Tengo 30 años de los cuales gasté los primeros 4 entre mi familia y los jardines infantiles, 13 años en el Colegio, 5 en la universidad y 0.5 de paseo (maldita sea lo poquito!), lo que me deja 7.5 años de vida trabajando en corporaciones multinacionales.
Inicialmente la idea acerca del mundo corporativo la estaba construyendo alrededor de mi vida durante estos últimos 7.5 años, pero a medida que le daba forma me di cuenta que el mundo corporativo no es el mundo de una persona que trabaja como una mula dentro de una oficina para poder “cumplirle a los accionistas” y entregarles el retorno esperado a su “bendita” inversión, creo que el mundo corporativo se ha convertido simple y llanamente en el mundo.
La hipótesis de si la sociedad está construida alrededor del mundo corporativo se relaciona con la siguiente pregunta: ¿Es la influencia de los medios (detrás de los medios están las corporaciones) lo que determina las preferencias de las personas?. Es una pregunta tan económica como filosófica, tal vez demasiado, pero mi duda radica en saber si aquella persona que “decidió” convertirse en el CEO de alguna compañía pudo haber tomado este camino sin la influencia del mundo corporativo, ¿hubiera, en efecto, querido ser CEO?, lo mismo la persona que “decidió” ser alpinista.... Es evidente que algún estimulo debe venir de afuera pues solos en el mundo no estamos. Mi temor consiste en que la influencia del mundo corporativo en nuestro proceso de formación y pensamiento es cada vez mayor.
Creo y me preocupa que cada ves más, que las corporaciones se están adueñando de los espacios personales y me molesta no entender hasta que punto pueda llegar esto a determinar nuestra forma de pensar y actuar, no pretendo decir que somos unos pobres individuos sometidos y dominados por grandes corporaciones que invierten millones generando estereotipos que nos quitan el sueño y no nos permiten ser felices, pero ciertamente si gastan tanta planta en eso, es porque tienen claro que algún beneficio les representa.

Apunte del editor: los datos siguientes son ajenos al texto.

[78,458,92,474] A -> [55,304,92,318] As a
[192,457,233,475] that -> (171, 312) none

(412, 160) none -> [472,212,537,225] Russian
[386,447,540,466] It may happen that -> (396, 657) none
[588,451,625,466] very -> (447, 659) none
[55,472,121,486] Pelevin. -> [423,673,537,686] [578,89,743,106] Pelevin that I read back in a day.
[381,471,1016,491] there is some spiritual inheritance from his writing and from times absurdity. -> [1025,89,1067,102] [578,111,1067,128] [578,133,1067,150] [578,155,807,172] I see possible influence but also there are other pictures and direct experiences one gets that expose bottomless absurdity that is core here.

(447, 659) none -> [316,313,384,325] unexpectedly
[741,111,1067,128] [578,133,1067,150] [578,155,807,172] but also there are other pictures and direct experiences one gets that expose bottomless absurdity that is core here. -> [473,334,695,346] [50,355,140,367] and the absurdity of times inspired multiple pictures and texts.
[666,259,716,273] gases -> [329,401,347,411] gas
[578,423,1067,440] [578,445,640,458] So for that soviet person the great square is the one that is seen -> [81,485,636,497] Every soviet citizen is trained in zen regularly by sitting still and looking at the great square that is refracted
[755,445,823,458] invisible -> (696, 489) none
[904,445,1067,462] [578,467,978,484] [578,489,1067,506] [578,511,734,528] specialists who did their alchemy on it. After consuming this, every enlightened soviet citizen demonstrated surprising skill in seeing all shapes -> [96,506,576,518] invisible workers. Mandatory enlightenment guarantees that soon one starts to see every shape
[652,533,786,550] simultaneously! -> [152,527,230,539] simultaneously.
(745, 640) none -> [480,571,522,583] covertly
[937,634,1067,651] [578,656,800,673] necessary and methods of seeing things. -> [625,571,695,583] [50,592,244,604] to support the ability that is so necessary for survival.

Ahora bien, volviendo a lo personal, ¿Debo sentirme menos libre yo que paso de 10 a 12 horas al día metido en una oficina que un filosofo que dicta clases en una universidad? Quisiera pensar que la respuesta es No. Quiero creer que la relación Empleador - Empleado en los dos casos es la misma, quiero creer que los dos estamos igual de jodidos en la medida que no renunciemos a los temores de no ser aceptados, incluso por nosotros mismos, y que incluso un empleado de oficina con trabajo hasta las pelotas puede ser más libre que el Alpinista que escala el Everest con el letrero de Nike hasta en los calzoncillos. En todo caso, hay que admitir que para mí y para los que como yo estamos encerrados en un edificio como las mismas personas año tras año, es mayor el riesgo de perdernos en los encantos de la comodidad que implica no pensar y simplemente jugar a que entre más bienes materiales tengo más valgo y más he logrado en la vida.

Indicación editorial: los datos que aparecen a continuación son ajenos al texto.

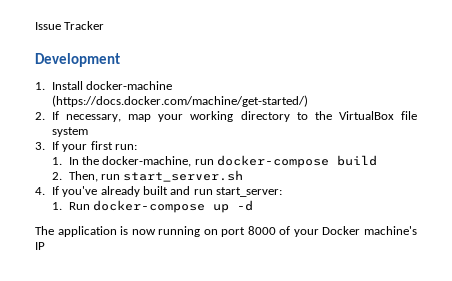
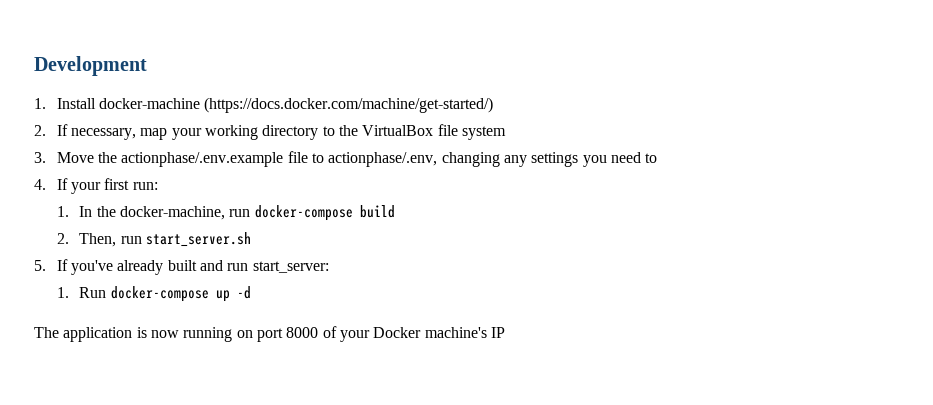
[35,21,105,30] Issue Tracker // -> (34, 66) none
(45, 146) none -> [56,151,658,167] [34,179,46,190] Move the actionphase/.env.example file to actionphase/.env, changing any settings you need to // 4.
[35,187,45,195] 4. -> [34,260,46,271] 5.

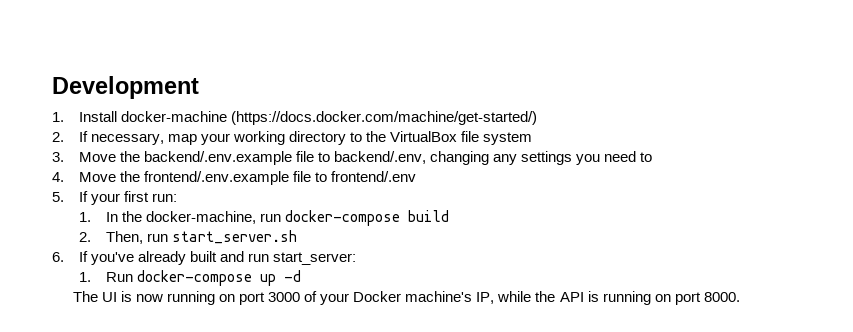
[121,151,438,167] actionphase/.env.example file to actionphase/.env, -> [143,151,427,165] backend/.env.example file to backend/.env,
(46, 184) none -> [78,171,417,185] [52,192,64,202] Move the frontend/.env.example file to frontend/.env // 5.
[34,260,46,271] 5. -> [52,252,64,262] 6.
[63,327,133,342] application -> [101,292,117,302] UI
[286,327,319,338] 8000 -> [268,292,301,302] 3000
[490,327,505,338] IP -> [476,291,740,305] IP, while the API is running on port 8000.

Ciertamente, si pudiéramos crear una medida de libertad y cruzarla con la ocupación, el promedio más bajo estaría entre nosotros los “oficinistas”, incluidos CEO's, pero aún así no me sorprendería encontrar que el ser humano más “libre” de influencias del mundo corporativo sea precisamente un empleado de Coca Cola o Microsoft... más puro que muchos rockeros y escaladores. Me gusta creer, de todas maneras, que este superhombre esta del lado de nosotros los oficinistas, de la misma manera que Neo en “The Matrix” tenía que ser precisamente alguien nacido en la propia Matriz. Con esto solo quiero decir que el estereotipo de nosotros los “oficinistas” es un esteriotipó mas y que si definitivamente somos capaces de cuestionar nuestros propios sueños y olvidarnos aunque sea un poco de todo lo que los demás esperan de nosotros, lograremos ser tan libres como se puede ser. Es un camino difícil sin una salida cierta pero al fin y al cabo ese es el encanto de la vida, por mas que lo tracemos con sumo cuidado, el camino no tiene ningún final seguro excepto la muerte. Y si no tenemos nada seguro ¿por qué no arriesgarnos un poco más?